The creators of a revolutionary AI system that can write news stories and works of fiction – dubbed “deepfakes for text” – have taken the unusual step of not releasing their research publicly, for fear of potential misuse.
OpenAI, an nonprofit research company backed by Elon Musk, Reid Hoffman, Sam Altman, and others, says its new AI model, called GPT2 is so good and the risk of malicious use so high that it is breaking from its normal practice of releasing the full research to the public in order to allow more time to discuss the ramifications of the technological breakthrough.

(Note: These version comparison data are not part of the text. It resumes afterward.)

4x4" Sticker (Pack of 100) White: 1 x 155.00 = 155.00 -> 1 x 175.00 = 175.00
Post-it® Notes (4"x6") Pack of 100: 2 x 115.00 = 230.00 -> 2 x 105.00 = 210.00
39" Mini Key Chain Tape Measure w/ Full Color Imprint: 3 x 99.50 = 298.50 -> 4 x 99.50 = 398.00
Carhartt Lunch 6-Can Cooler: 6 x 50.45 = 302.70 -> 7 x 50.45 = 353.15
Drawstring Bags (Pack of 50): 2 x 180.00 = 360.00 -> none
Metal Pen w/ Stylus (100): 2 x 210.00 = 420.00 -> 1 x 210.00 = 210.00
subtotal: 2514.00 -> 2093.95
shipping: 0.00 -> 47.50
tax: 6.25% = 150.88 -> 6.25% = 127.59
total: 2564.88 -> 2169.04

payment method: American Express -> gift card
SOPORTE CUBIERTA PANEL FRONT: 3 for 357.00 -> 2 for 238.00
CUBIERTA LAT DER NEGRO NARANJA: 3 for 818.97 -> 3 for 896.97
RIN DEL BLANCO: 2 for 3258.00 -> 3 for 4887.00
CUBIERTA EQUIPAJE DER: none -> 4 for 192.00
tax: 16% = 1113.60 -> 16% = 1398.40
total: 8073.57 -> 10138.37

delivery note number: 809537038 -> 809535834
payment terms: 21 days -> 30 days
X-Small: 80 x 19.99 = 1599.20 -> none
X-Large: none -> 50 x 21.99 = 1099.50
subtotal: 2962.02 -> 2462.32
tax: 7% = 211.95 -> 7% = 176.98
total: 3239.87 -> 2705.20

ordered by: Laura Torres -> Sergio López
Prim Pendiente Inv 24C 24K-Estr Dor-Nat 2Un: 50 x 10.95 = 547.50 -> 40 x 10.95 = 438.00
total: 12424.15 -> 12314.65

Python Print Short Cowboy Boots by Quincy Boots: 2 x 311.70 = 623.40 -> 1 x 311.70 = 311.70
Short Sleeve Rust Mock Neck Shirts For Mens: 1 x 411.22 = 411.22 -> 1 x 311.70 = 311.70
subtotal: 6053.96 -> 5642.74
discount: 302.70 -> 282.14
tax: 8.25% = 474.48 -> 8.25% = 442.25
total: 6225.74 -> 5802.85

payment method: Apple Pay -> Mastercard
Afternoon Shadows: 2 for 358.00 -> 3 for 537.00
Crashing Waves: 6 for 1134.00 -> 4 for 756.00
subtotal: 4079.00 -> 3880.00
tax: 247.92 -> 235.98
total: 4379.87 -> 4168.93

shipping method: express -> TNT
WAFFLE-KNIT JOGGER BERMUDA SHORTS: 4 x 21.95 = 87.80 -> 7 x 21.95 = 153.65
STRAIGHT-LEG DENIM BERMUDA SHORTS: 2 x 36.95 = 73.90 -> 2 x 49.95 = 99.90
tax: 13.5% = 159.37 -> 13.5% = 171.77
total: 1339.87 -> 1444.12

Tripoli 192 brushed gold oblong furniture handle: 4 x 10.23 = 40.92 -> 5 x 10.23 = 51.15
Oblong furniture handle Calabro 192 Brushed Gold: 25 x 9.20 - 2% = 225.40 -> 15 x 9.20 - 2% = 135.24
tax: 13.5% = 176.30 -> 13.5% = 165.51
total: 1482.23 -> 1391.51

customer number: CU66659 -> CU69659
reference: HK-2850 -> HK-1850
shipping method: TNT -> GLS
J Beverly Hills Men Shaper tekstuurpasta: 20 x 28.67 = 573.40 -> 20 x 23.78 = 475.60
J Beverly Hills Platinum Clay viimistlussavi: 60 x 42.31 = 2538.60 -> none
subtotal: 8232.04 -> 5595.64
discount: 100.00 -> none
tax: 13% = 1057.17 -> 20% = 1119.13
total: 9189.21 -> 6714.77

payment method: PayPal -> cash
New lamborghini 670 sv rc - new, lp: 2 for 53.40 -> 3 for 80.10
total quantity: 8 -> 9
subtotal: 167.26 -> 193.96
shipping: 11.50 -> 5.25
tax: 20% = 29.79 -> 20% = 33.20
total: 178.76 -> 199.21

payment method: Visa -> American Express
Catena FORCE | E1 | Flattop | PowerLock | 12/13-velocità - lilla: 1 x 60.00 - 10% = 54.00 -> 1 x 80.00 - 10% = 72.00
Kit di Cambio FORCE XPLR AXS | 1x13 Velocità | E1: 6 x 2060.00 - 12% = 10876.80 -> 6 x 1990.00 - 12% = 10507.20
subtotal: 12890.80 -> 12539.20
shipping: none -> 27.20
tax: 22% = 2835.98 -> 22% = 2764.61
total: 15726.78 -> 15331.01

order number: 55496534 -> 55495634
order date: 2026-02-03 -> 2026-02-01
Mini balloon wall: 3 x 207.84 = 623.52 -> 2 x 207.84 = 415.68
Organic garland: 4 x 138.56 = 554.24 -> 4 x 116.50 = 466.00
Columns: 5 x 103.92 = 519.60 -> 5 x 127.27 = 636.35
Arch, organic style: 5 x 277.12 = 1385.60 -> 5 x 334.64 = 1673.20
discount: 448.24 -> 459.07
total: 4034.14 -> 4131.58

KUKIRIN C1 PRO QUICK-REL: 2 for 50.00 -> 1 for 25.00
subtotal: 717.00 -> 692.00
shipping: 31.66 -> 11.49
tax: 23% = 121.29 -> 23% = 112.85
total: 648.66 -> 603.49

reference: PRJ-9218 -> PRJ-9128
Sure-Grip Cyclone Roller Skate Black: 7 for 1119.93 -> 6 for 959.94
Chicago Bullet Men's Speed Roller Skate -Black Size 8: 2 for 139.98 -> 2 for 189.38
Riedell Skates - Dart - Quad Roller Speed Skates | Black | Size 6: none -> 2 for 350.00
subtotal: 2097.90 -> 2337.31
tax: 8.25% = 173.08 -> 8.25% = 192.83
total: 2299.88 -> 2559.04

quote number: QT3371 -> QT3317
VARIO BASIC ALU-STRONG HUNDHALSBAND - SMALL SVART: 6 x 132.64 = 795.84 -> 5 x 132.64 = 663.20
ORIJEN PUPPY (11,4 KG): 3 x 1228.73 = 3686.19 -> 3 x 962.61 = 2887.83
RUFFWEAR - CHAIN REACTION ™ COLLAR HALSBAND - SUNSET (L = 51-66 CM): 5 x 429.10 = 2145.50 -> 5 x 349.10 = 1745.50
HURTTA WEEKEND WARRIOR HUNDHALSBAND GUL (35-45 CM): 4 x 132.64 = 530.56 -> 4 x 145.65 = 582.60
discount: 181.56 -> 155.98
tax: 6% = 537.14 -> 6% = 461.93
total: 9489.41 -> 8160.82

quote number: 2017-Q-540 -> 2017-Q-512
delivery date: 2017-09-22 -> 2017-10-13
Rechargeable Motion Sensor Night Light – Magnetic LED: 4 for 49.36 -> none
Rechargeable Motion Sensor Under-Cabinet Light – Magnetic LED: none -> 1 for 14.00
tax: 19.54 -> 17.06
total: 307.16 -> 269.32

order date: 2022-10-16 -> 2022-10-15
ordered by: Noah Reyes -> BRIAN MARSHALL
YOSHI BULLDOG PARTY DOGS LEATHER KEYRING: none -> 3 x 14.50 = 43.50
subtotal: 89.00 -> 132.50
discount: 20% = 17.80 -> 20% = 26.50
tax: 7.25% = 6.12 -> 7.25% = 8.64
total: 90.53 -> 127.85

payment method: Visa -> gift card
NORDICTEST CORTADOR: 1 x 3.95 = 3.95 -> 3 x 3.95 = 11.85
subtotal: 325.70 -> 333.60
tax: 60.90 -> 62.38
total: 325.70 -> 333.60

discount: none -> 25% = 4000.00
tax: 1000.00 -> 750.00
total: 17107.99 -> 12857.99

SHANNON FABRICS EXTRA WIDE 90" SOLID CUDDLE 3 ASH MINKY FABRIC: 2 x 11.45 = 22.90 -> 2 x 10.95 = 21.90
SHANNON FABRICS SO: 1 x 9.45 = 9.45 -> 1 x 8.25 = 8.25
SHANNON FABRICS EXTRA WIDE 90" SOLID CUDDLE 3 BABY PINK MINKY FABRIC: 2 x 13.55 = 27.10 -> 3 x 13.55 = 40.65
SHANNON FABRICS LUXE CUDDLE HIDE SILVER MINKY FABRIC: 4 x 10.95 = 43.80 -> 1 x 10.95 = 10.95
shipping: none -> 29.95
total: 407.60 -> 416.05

At its core, GPT2 is a text generator. The AI system is fed text, anything from a few words to a whole page, and asked to write the next few sentences based on its predictions of what should come next. The system is pushing the boundaries of what was thought possible, both in terms of the quality of the output, and the wide variety of potential uses.
When used to simply generate new text, GPT2 is capable of writing plausible passages that match what it is given in both style and subject. It rarely shows any of the quirks that mark out previous AI systems, such as forgetting what it is writing about midway through a paragraph, or mangling the syntax of long sentences.
Feed it the opening line of George Orwell’s Nineteen Eighty-Four – “It was a bright cold day in April, and the clocks were striking thirteen” – and the system recognises the vaguely futuristic tone and the novelistic style, and continues with:
“I was in my car on my way to a new job in Seattle. I put the gas in, put the key in, and then I let it run. I just imagined what the day would be like. A hundred years from now. In 2045, I was a teacher in some school in a poor part of rural China. I started with Chinese history and history of science.”
Feed it the first few paragraphs of a Guardian story about Brexit, and its output is plausible newspaper prose, replete with “quotes” from Jeremy Corbyn, mentions of the Irish border, and answers from the prime minister’s spokesman.
One such, completely artificial, paragraph reads: “Asked to clarify the reports, a spokesman for May said: ‘The PM has made it absolutely clear her intention is to leave the EU as quickly as is possible and that will be under her negotiating mandate as confirmed in the Queen’s speech last week.’”
From a research standpoint, GPT2 is groundbreaking in two ways. One is its size, says Dario Amodei, OpenAI’s research director. The models “were 12 times bigger, and the dataset was 15 times bigger and much broader” than the previous state-of-the-art AI model. It was trained on a dataset containing about 10m articles, selected by trawling the social news site Reddit for links with more than three votes. The vast collection of text weighed in at 40 GB, enough to store about 35,000 copies of Moby Dick.
The amount of data GPT2 was trained on directly affected its quality, giving it more knowledge of how to understand written text. It also led to the second breakthrough. GPT2 is far more general purpose than previous text models. By structuring the text that is input, it can perform tasks including translation and summarisation, and pass simple reading comprehension tests, often performing as well or better than other AIs that have been built specifically for those tasks.
That quality, however, has also led OpenAI to go against its remit of pushing AI forward and keep GPT2 behind closed doors for the immediate future while it assesses what malicious users might be able to do with it. “We need to perform experimentation to find out what they can and can’t do,” said Jack Clark, the charity’s head of policy. “If you can’t anticipate all the abilities of a model, you have to prod it to see what it can do. There are many more people than us who are better at thinking what it can do maliciously.”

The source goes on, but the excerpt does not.